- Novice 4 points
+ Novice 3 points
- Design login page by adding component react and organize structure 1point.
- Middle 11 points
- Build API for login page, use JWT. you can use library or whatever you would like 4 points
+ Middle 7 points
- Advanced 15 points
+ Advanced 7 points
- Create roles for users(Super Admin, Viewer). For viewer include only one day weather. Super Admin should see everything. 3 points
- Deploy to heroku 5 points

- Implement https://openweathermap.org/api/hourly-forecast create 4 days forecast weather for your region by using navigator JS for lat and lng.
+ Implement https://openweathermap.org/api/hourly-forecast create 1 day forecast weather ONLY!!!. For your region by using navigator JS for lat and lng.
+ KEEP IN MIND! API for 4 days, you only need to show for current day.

+ + +

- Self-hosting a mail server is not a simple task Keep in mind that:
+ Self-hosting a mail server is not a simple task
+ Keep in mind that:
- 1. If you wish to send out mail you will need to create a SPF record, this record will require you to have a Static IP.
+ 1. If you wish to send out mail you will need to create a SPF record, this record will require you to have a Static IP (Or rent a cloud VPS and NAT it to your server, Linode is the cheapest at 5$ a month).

+ + +

To do —
When a line in the material above contains the word "days", copy that line out.

Reply —
- Implement https://openweathermap.org/api/hourly-forecast create 4 days forecast weather for your region by using navigator JS for lat and lng.
+ KEEP IN MIND! API for 4 days, you only need to show for current day.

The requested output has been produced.